As she spoke, she continued to stroke the cat’s ears. And the cat—Louise—continued to purr.
“The fact that you worked to save her, Raymond,” she added, “this tells me so much about you.”
“Where did you grow up?”
Something dark crossed the old woman’s face then. Even the cat noticed, though not by looking. She just picked up the change in mood. She jumped down and slithered under the couch to hide.
“That doesn’t matter for now,” she said.
“That’s right. You’re right. I’m sorry. It doesn’t.”
“Try not to be so sorry, my young friend. Most of what you regret in this world is not of your own making.”
“Okay, I’ll try. I’m sorry.”
Then a second later he heard himself, as if on instant replay.
“Oops,” he said.
“You will practice,” she said. “I will remind you.”
“So do you think you’ll be okay alone with her?” he asked. “If I go now?”
It was at least an hour or two later. Raymond couldn’t see a clock from where he sat with them on the couch. But the sun outside the curtained window told him it was midday.
“We will keep our fingers crossed,” she said. “I will be very aware as I am crossing rooms. If I hear the bell I will stop until I know more. The one thing that could be a problem . . . well, let’s just hope she doesn’t do it. If she sleeps on the rug right in the middle of a room, that will be a danger. But probably she is too cautious for that. As she gets to know the place, and me, she might do it in one spot, over there by the window where the sun comes through the curtain and warms the rug. But I know that spot. I can avoid it. I hope now that it works out, Raymond, and not only for her sake and yours. I miss having cats. It will be nice to have another beating heart around.”
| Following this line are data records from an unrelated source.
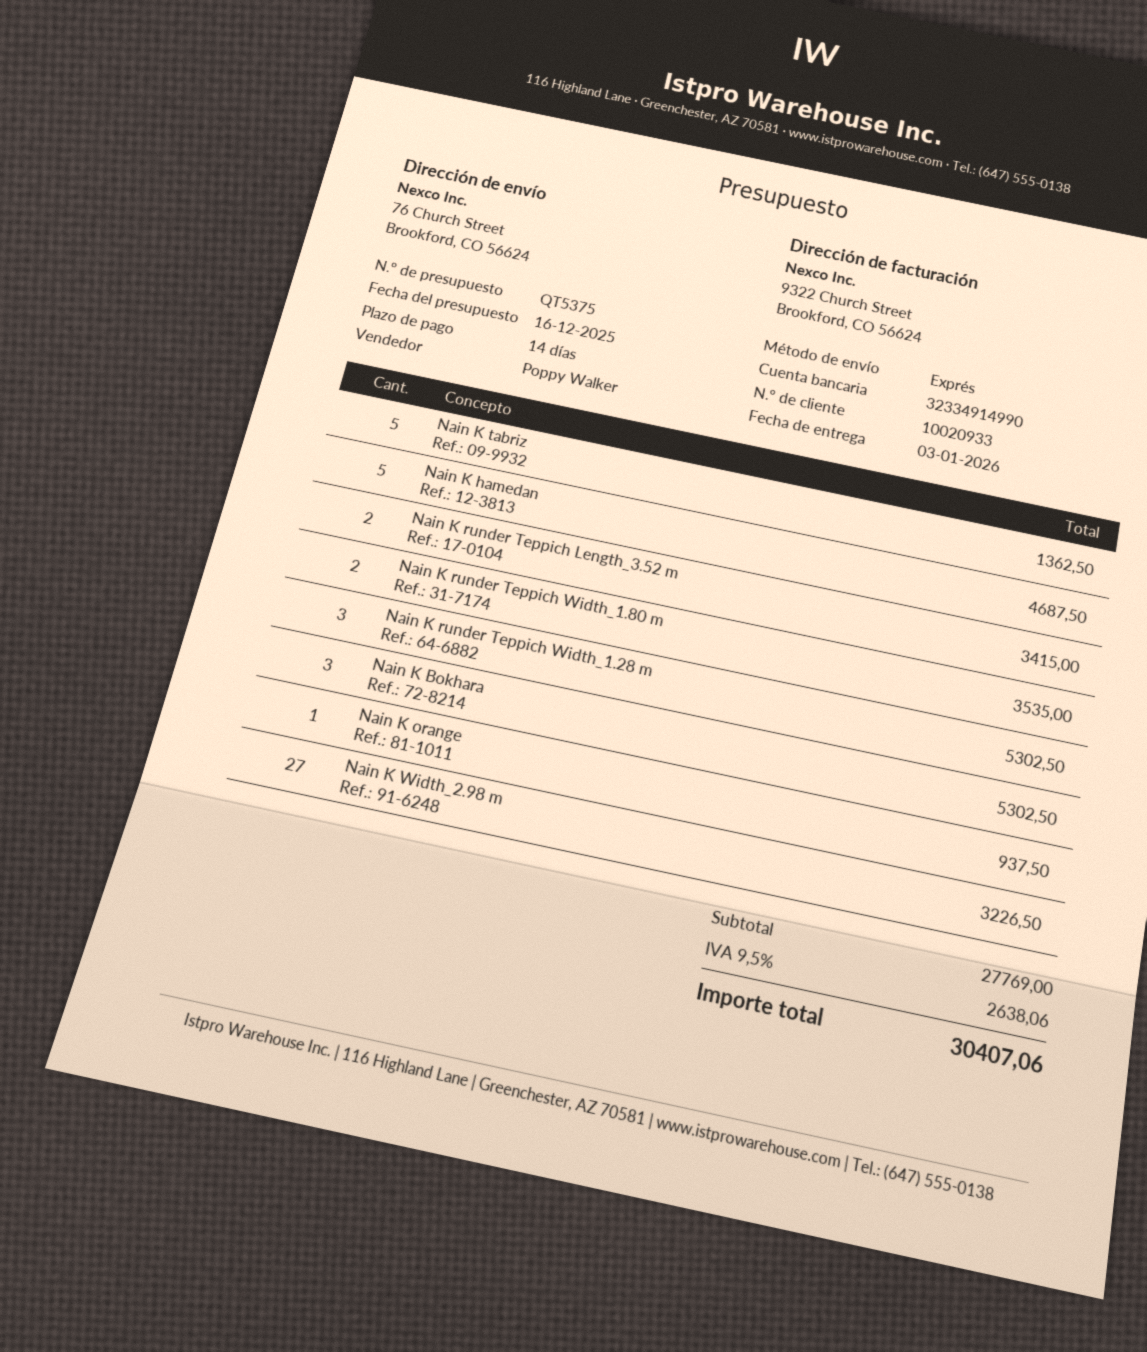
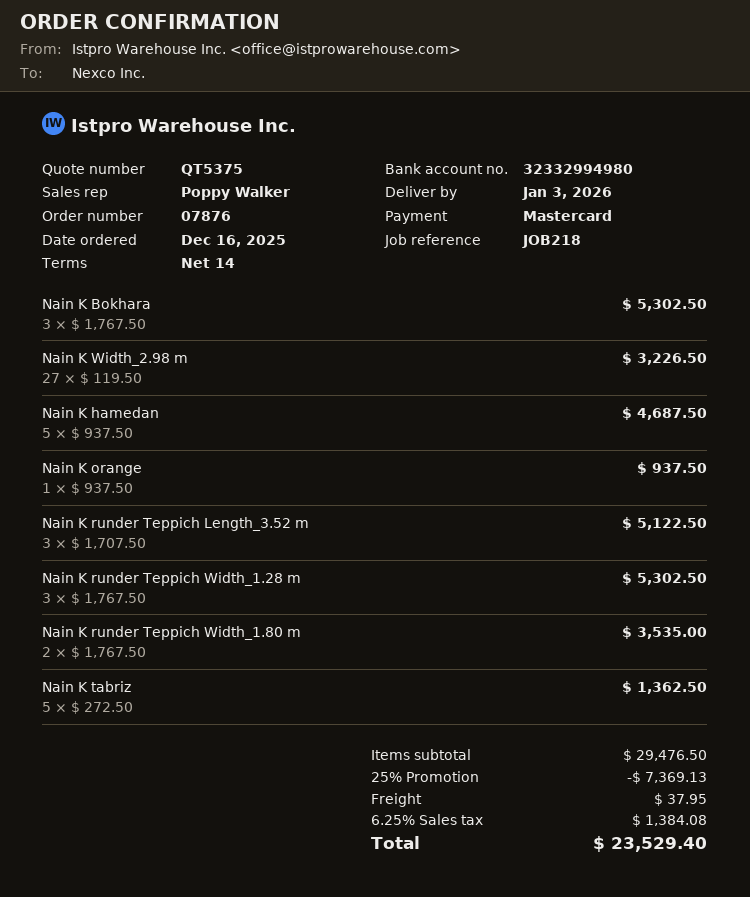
bank account: 32334914990 -> 32332994980
Nain K runder Teppich Length_3.52 m: 2 for 3415.00 -> 3 for 5122.50
subtotal: 27769.00 -> 29476.50
discount: none -> 25% = 7369.13
shipping: none -> 37.95
tax: 9.5% = 2638.06 -> 6.25% = 1384.08
total: 30407.06 -> 23529.40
“I’ll come check on you more often until we see.”
“That would be good. Just come and rap on the door. If I’m fine, I’ll call to you. I’ll say, ‘I am fine, Raymond.’ But then if I should take a fall, I’ll know someone will be along shortly.”
He stood. Moved to the door.
“I don’t . . . I don’t know how to . . . I want to tell you . . .”
But the words dried up. Because he didn’t know how to say them. It should have been easy. Thank you. He had said it before. But never about something so intensely important. His gratitude seemed to swell up in his throat and choke him.
“You don’t have to,” she said. “I know what this little animal means to you. I hear it in your voice when you talk about her. Go on. We will be fine.”
Raymond let himself out.
He pressed one ear to the door and listened as she crossed the rug to lock up after him. Just to be sure she made it okay.
“I’m right here,” he said as she did up the last lock.
“I knew you would be,” she said.
He waited until he was sure she must be sitting again. Then he trotted up the stairs to his own apartment.
Once there, he turned on his computer and searched for phone directory listings. The white pages online. Typed in “Luis Velez.” Then “New York, New York.” If he was right about the spelling of the first and last name, there were about twenty listings. If not, there were many more. Many variations.
Well, he thought. I’ll just have to start at the first one and keep going until I find him. Or find that he can’t be found.
In the middle of the night Raymond woke, nursing a bad thought. He booted up his computer and searched for Luis’s name and the word “Obituary.” Nothing useful came up.